There was no particular reason why Stephen Leacock should write a new life of Dickens. Except that he corrects Forster on the name of the hotel where Dickens stayed in Montreal (he remarks slyly that “All research workers in the history of our literature will find in the correction of a standing error a distinct contribution to our knowledge of the life and character of Dickens and an ample justification of the present volume”) he has no new material; he has nothing particularly original to say; in method, he follows the old-fashioned chronological outline. But nothing can prevent people from telling over again the lives of the writers they love. Mr. Leacock has loved Dickens all his life; he simply had to get a book out of his system sooner or later.

Moreover, his enthusiasm has served him well. I have read his book with great enjoyment; he tells the tale with the gusto that the subject deserves, and which I think he would have relished; on the whole, I do not believe there is a better short life of Dickens available. As all who have followed his work know, Mr. Leacock is not strong as a critic. He is a very careless writer, and he is inclined to take the position that a given assertion is true because he makes it. In the present work, however, he has been very successful in differentiating the elements of varying value in Dickens’s work, and he has given us too an absorbing chapter “solving” the mystery of Edwin Drood. I only wish he had not written his last page! Dickens’s place in our literature is secure. One cannot serve him by making such patently ridiculous assertions as that Shakespeare was “a man—or a collection of men—of far less genius,” or that “Milton seems to the colleges profound [in contradistinction to Dickens] because he wrote of hell, a great place, and is dead.”

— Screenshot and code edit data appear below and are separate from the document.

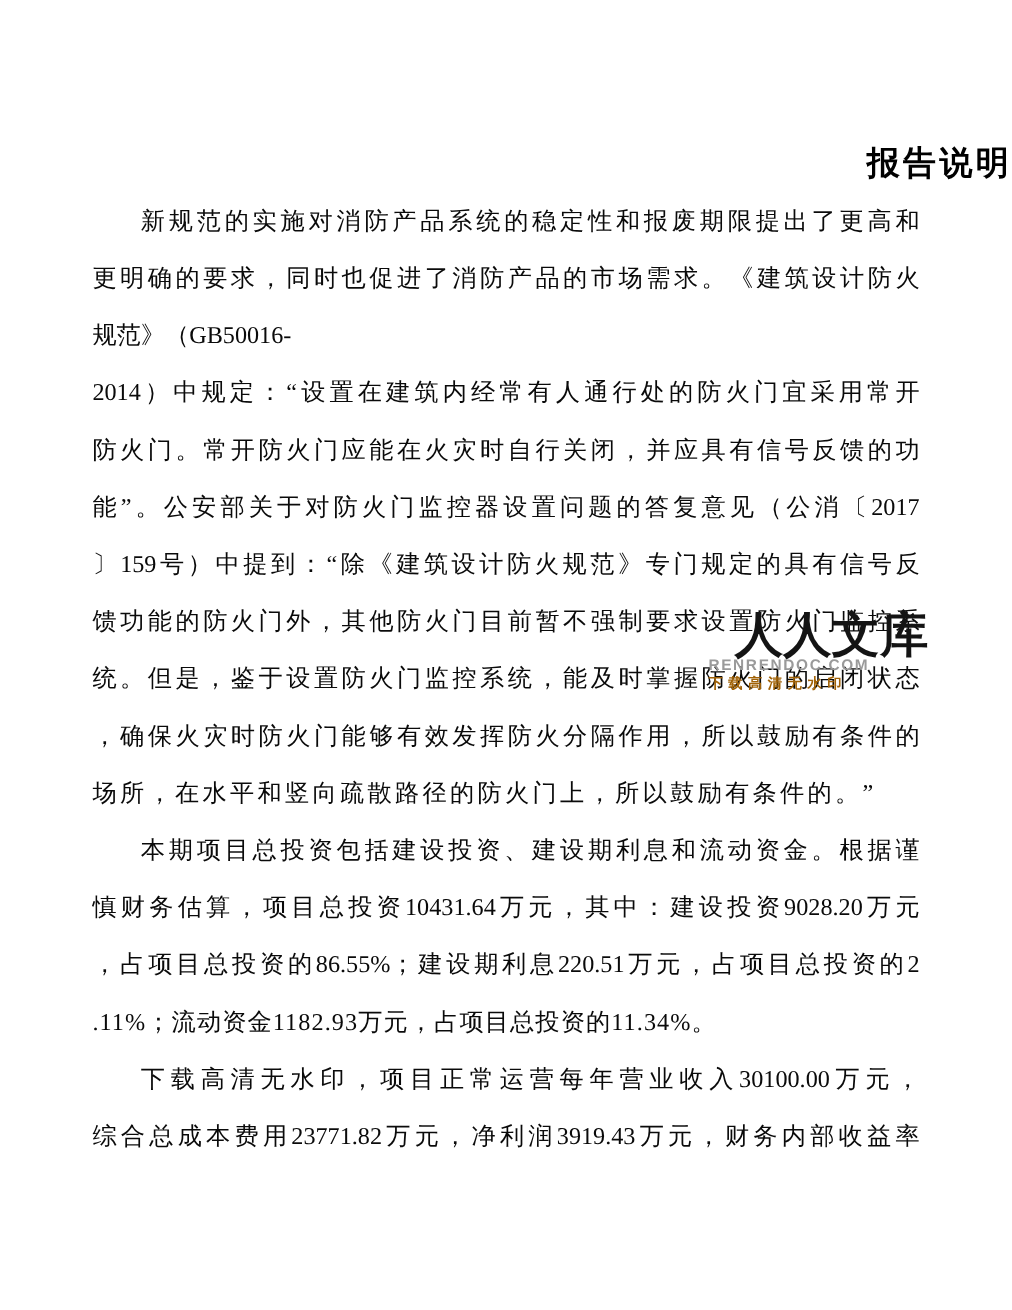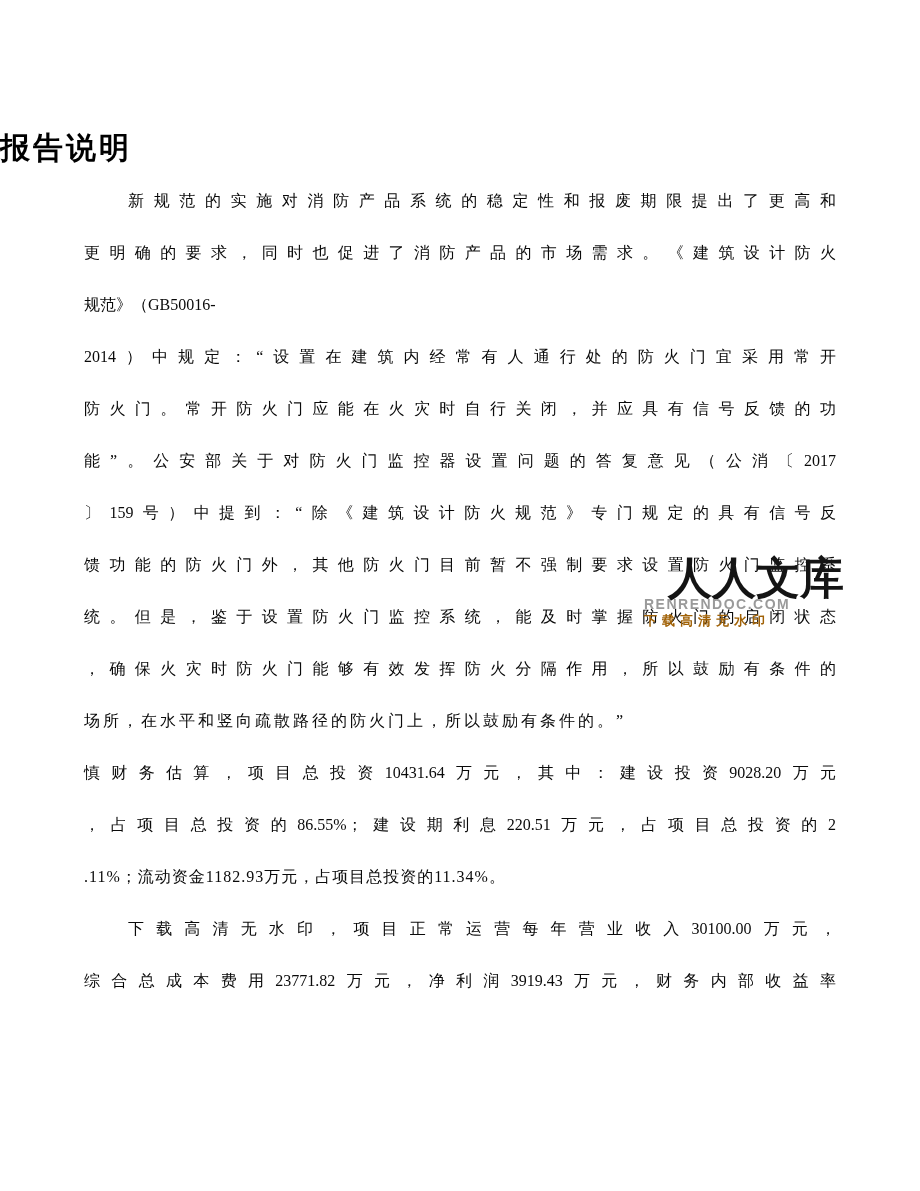--- a/index.html
+++ b/index.html
@@ -27,7 +27,7 @@
     left: 0; top: 128px;
     width: 920px;
     margin: 0;
-    text-align: left;
+    text-align: right;
     font-family: "Liberation Sans", "DejaVu Sans", sans-serif;
     font-weight: 700;
     font-size: 30px;

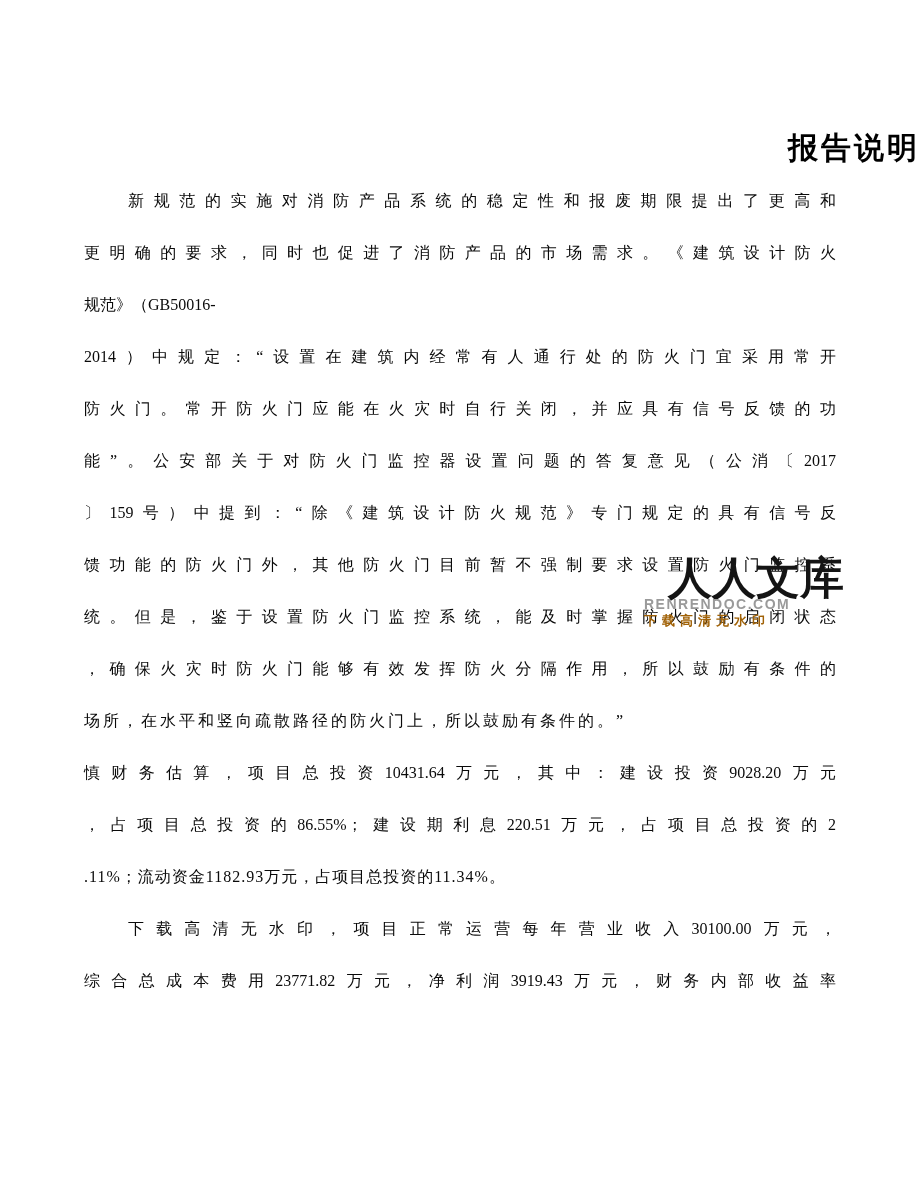--- a/index.html
+++ b/index.html
@@ -44,7 +44,7 @@
   .ln {
     height: 52px;
     line-height: 52px;
-    font-size: 16px;
+    font-size: 22px;
     white-space: nowrap;
   }
   .just { text-align: justify; text-justify: inter-character; text-align-last: justify; }

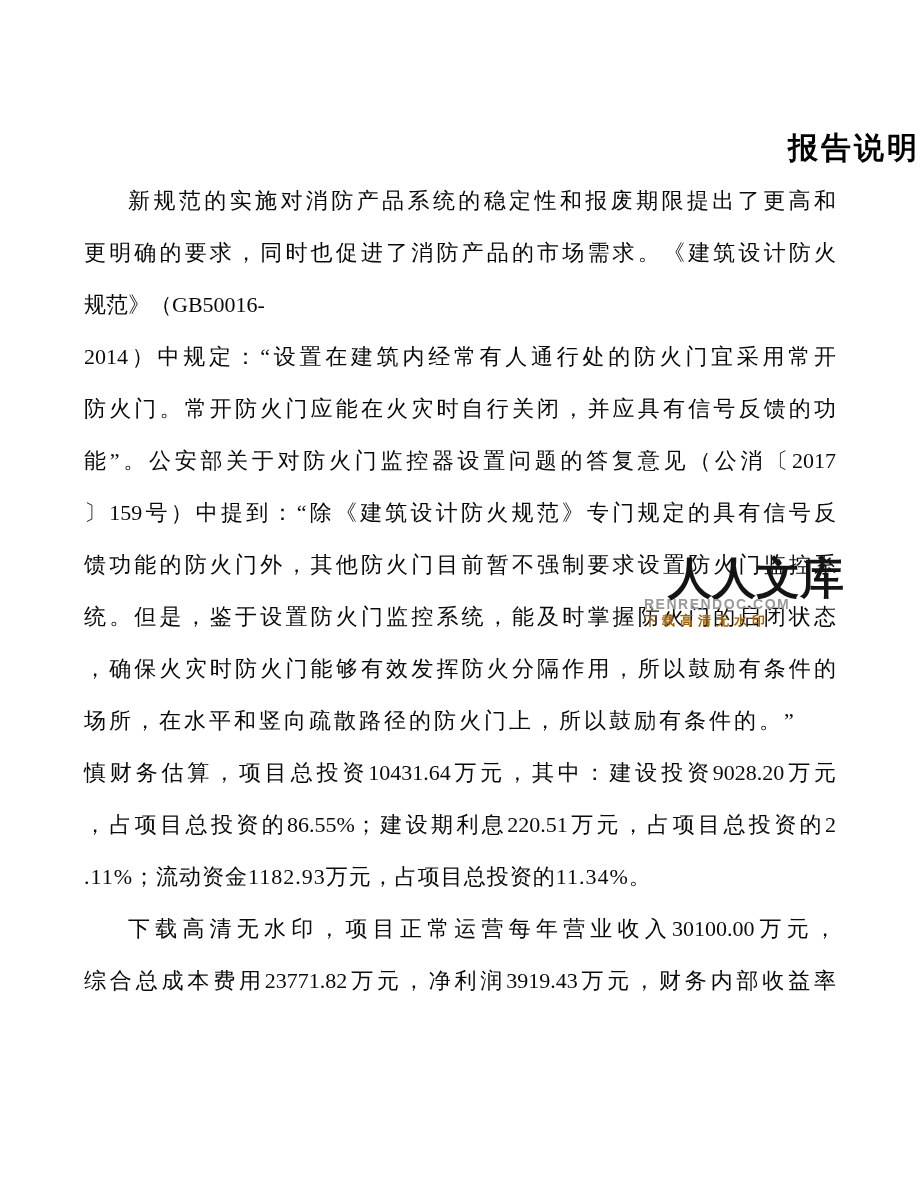--- a/index.html
+++ b/index.html
@@ -105,6 +105,7 @@
     <div class="ln just">统。但是，鉴于设置防火门监控系统，能及时掌握防火门的启闭状态</div>
     <div class="ln just">，确保火灾时防火门能够有效发挥防火分隔作用，所以鼓励有条件的</div>
     <div class="ln sp3">场所，在水平和竖向疏散路径的防火门上，所以鼓励有条件的。”</div>
+    <div class="ln just ind">本期项目总投资包括建设投资、建设期利息和流动资金。根据谨</div>
     <div class="ln just">慎财务估算，项目总投资10431.64万元，其中：建设投资9028.20万元</div>
     <div class="ln just">，占项目总投资的86.55%；建设期利息220.51万元，占项目总投资的2</div>
     <div class="ln sp1">.11%；流动资金1182.93万元，占项目总投资的11.34%。</div>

There remains the Robert Graves version of “David Cop-perfield,” which is one book too many. It is presented in an educational edition, with undistinguished, misleading, none too accurate annotation; one opens it under the impression that Mr. Graves has prepared one of those condensed versions for high school use that are popular among those educators who believe that no child must ever be asked to use his brains, for fear he may suffer a cerebral haemorrhage. Tennyson’s only complaint concerning “Clarissa Harlowe” was that it was not long enough. What sane man wants “Copperfield” shortened? If it could be expanded to three or four times its length that would be something else again.

But let us not deceive ourselves. Mr. Graves has not simply condensed. He has rewritten! And his aim has been to make “David Copperfield” a novel suited to the needs of the modern reader. Ye gods! is there no lightning left in the heavens that a man can commit such a crime as this and be permitted to go on living? “Yet I can truly say I have made it into a play,” wrote Thomas Shadwell of his “adaptation” of “Timon of Athens.” And in cold fact, there has been no such desecration as this of an accepted classic since the Restoration playwrights butchered Shakespeare for the amusement of the pimps and whores of the court of Charles the Second.